[DATA SUPPLIED — start]

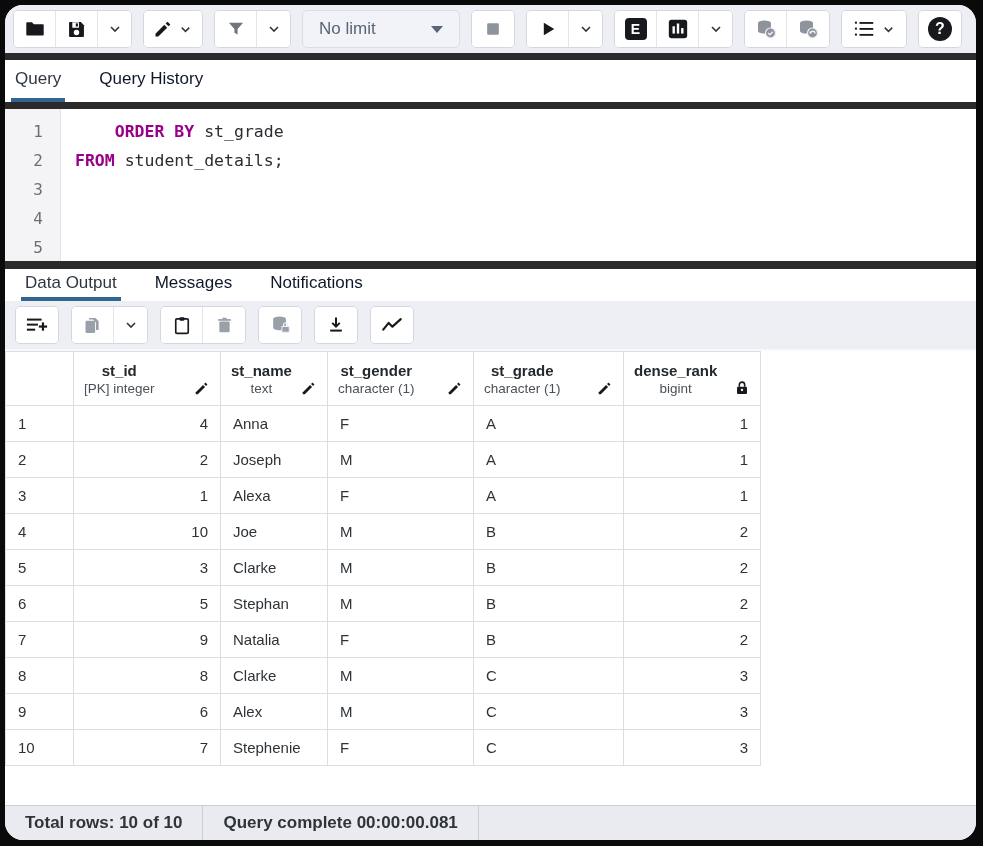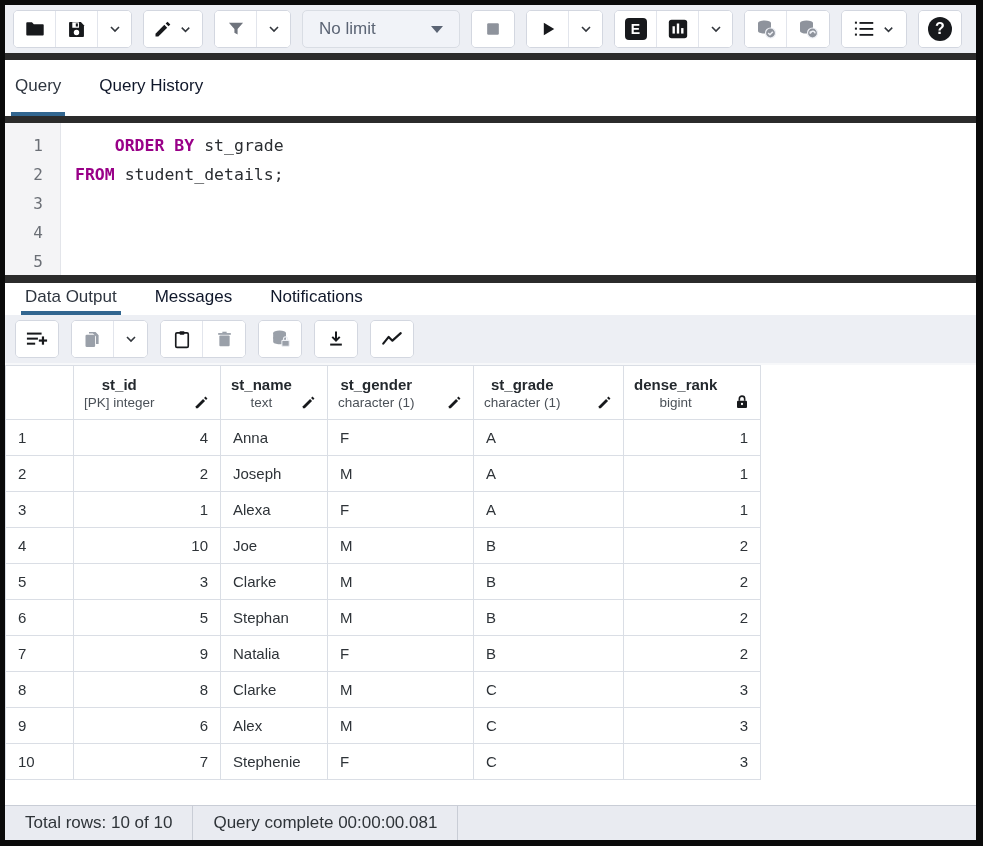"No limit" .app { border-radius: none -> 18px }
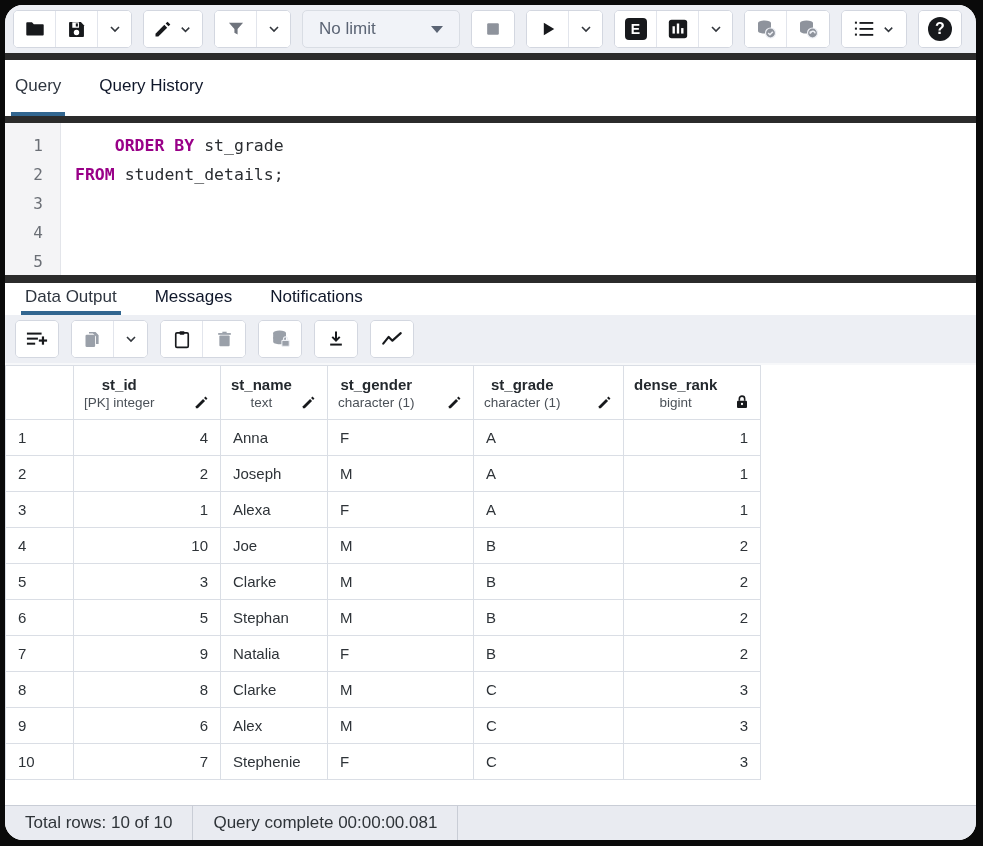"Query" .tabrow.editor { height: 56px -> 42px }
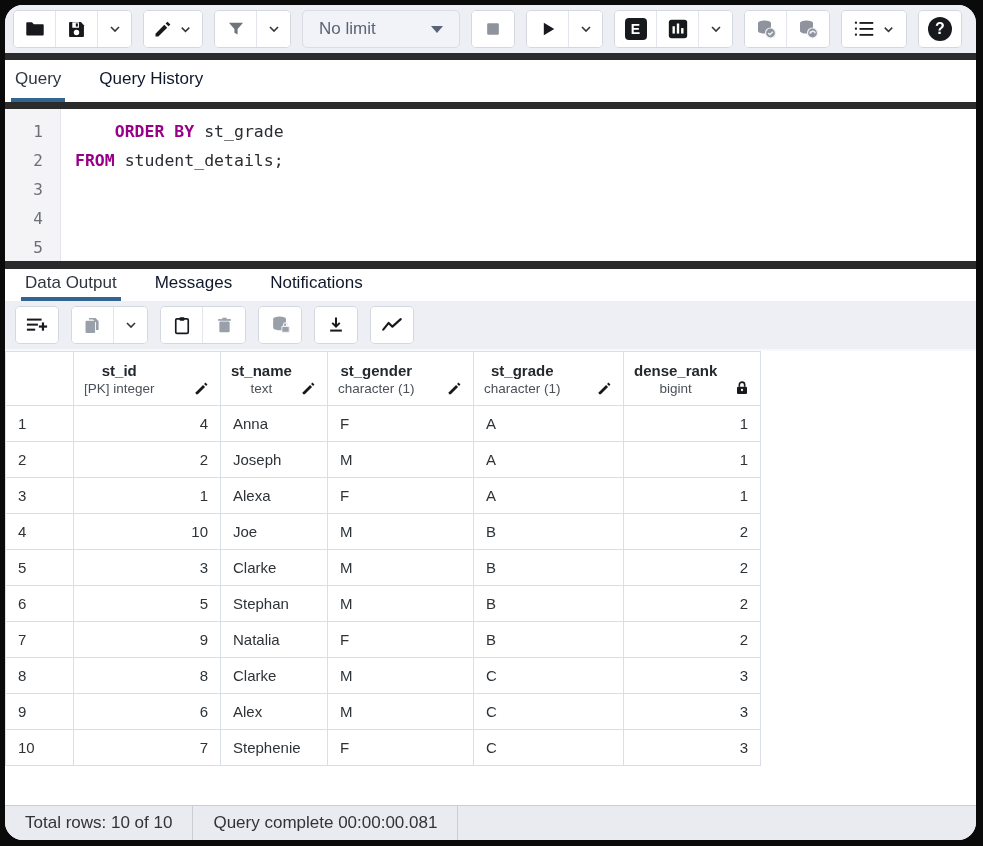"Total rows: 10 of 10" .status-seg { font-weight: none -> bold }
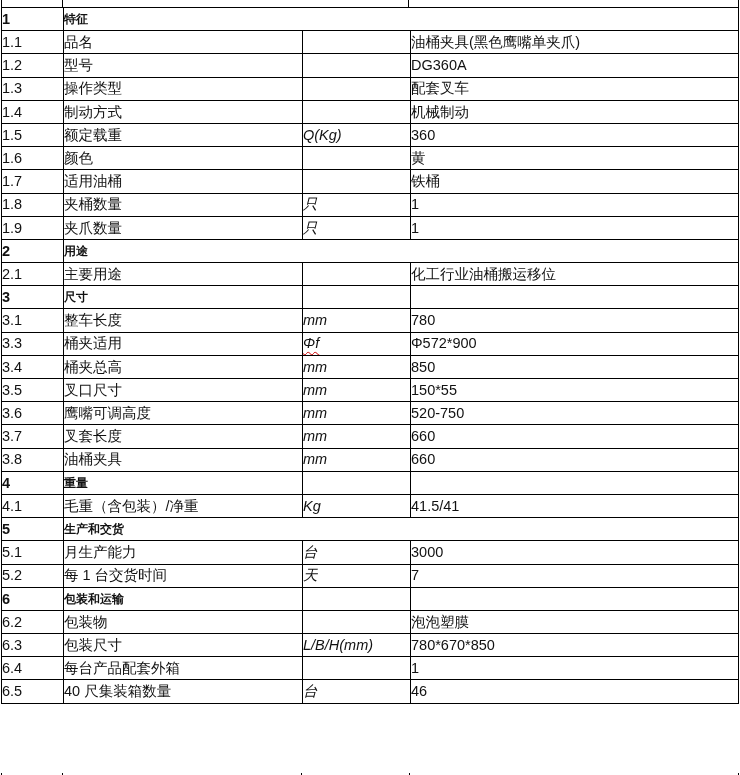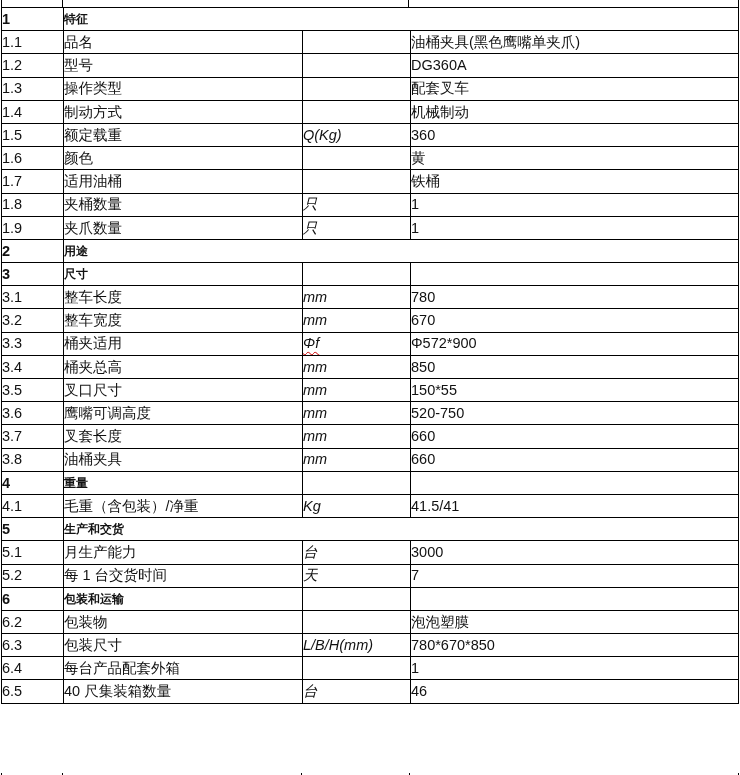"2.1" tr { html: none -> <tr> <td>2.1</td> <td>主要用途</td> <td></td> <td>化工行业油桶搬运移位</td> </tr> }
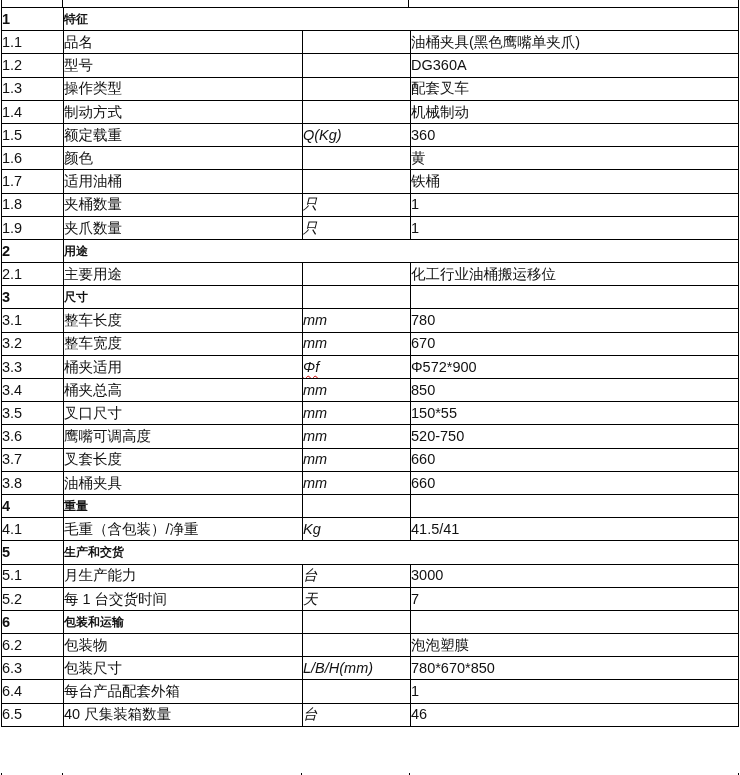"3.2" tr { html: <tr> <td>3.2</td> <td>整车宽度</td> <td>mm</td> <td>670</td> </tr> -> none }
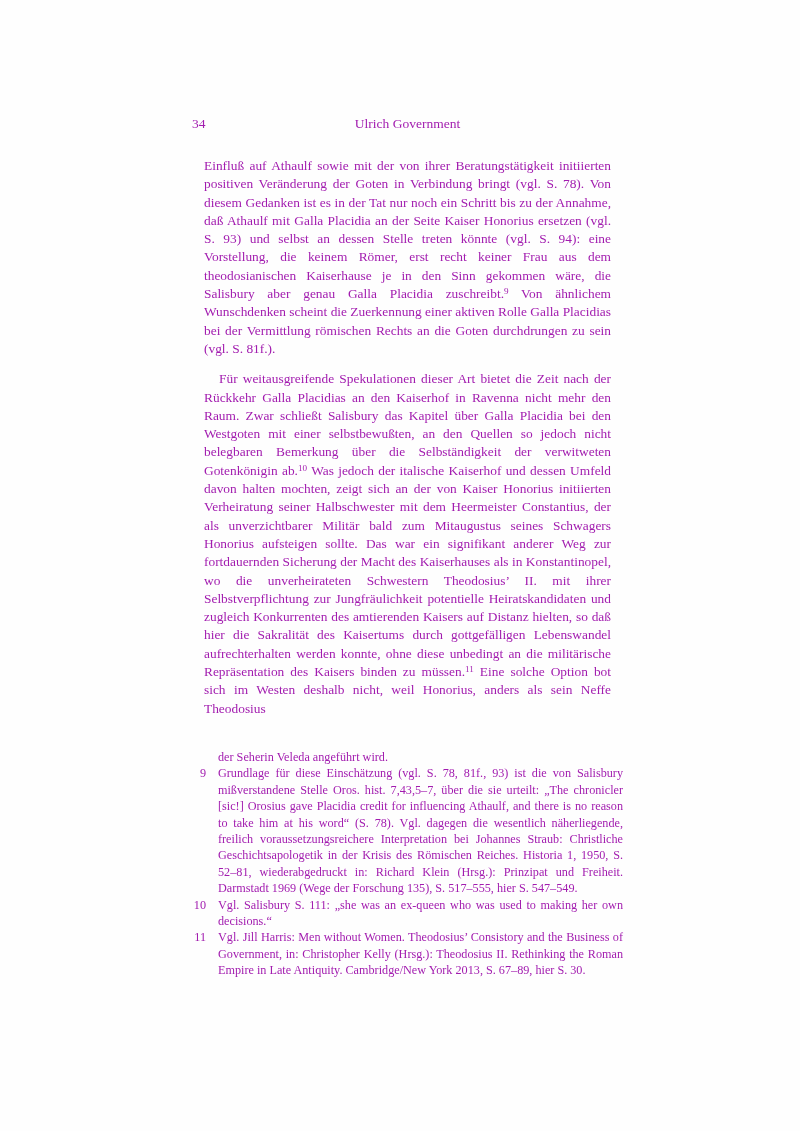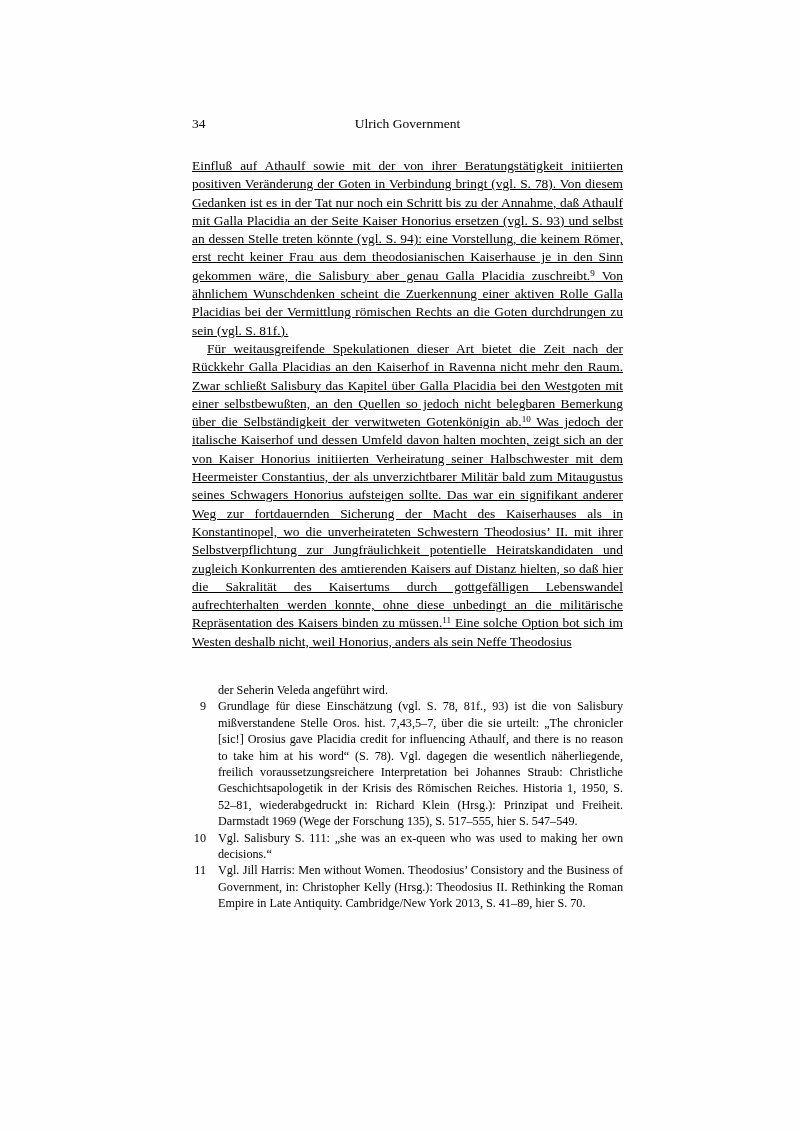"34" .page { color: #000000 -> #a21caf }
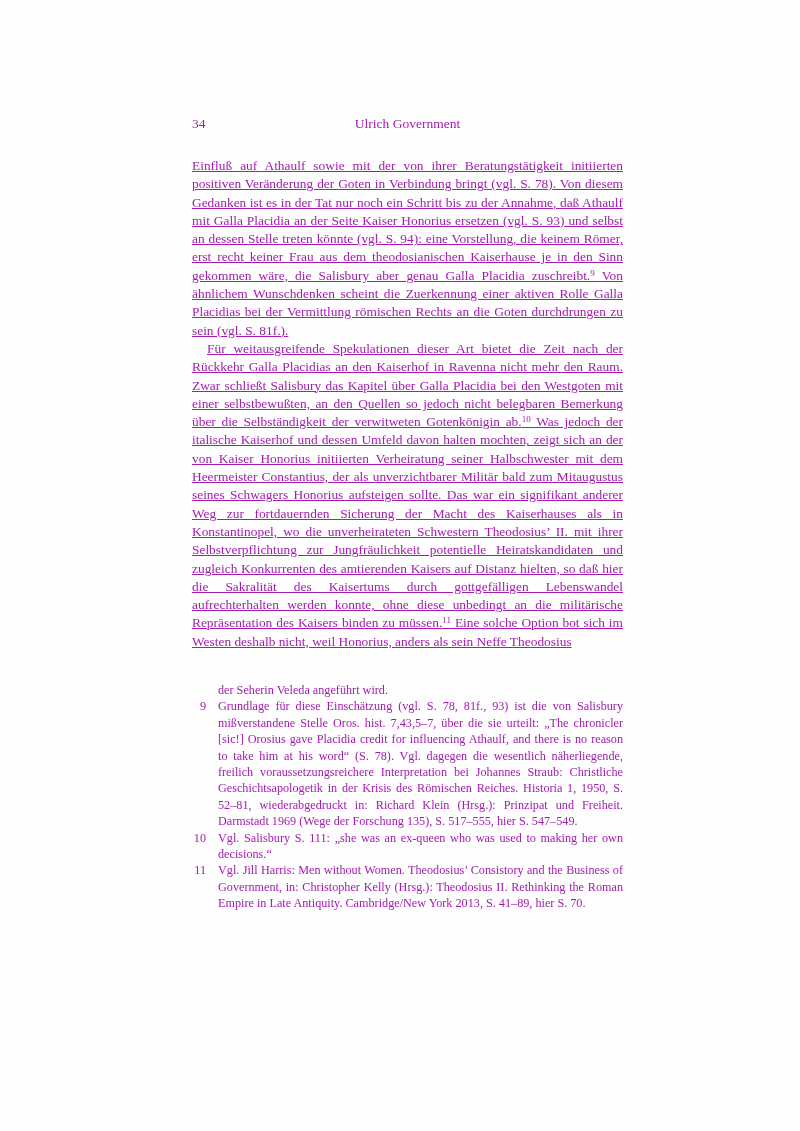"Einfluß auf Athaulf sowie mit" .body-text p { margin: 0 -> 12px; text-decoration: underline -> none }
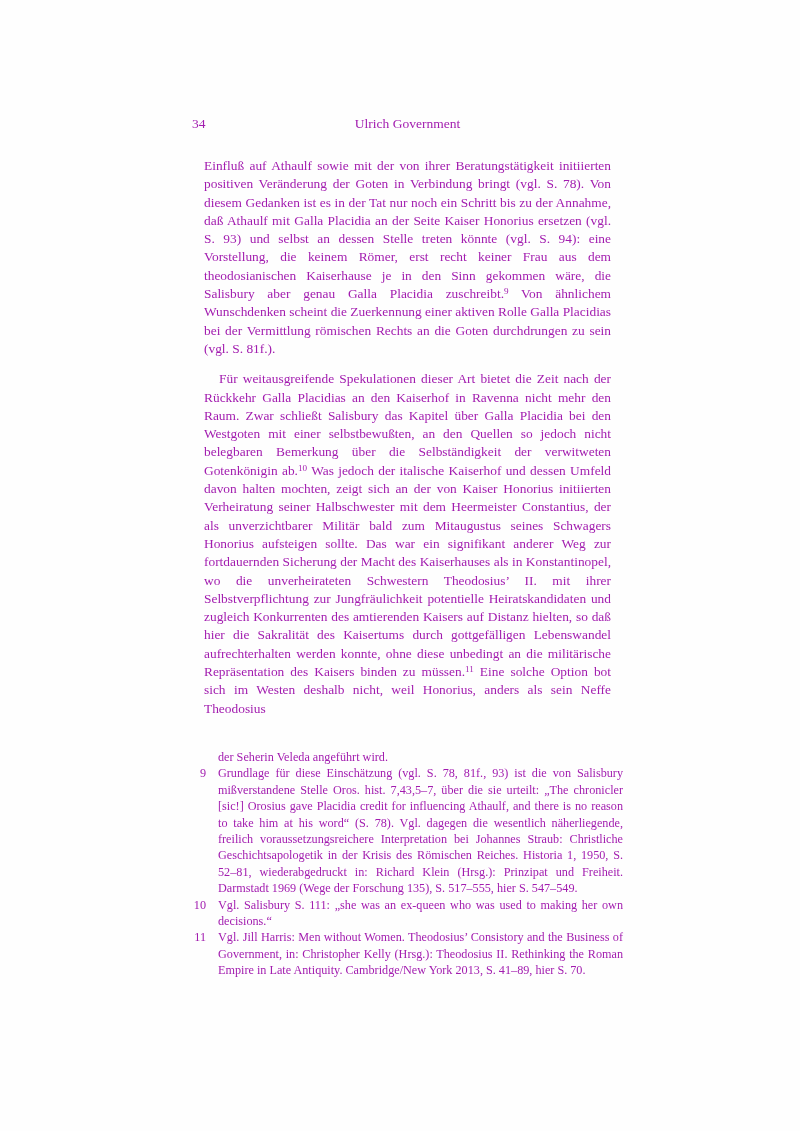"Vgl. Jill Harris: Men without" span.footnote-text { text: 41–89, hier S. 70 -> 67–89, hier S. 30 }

[DATA SUPPLIED — finish]

** ACTION ITEM **
The records above are to be restated word for word, excluding all pictures.

** WRITTEN ANSWER **
"No limit" .app { border-radius: none -> 18px }
"Query" .tabrow.editor { height: 56px -> 42px }
"Total rows: 10 of 10" .status-seg { font-weight: none -> bold }
"2.1" tr { html: none -> <tr> <td>2.1</td> <td>主要用途</td> <td></td> <td>化工行业油桶搬运移位</td> </tr> }
"3.2" tr { html: <tr> <td>3.2</td> <td>整车宽度</td> <td>mm</td> <td>670</td> </tr> -> none }
"34" .page { color: #000000 -> #a21caf }
"Einfluß auf Athaulf sowie mit" .body-text p { margin: 0 -> 12px; text-decoration: underline -> none }
"Vgl. Jill Harris: Men without" span.footnote-text { text: 41–89, hier S. 70 -> 67–89, hier S. 30 }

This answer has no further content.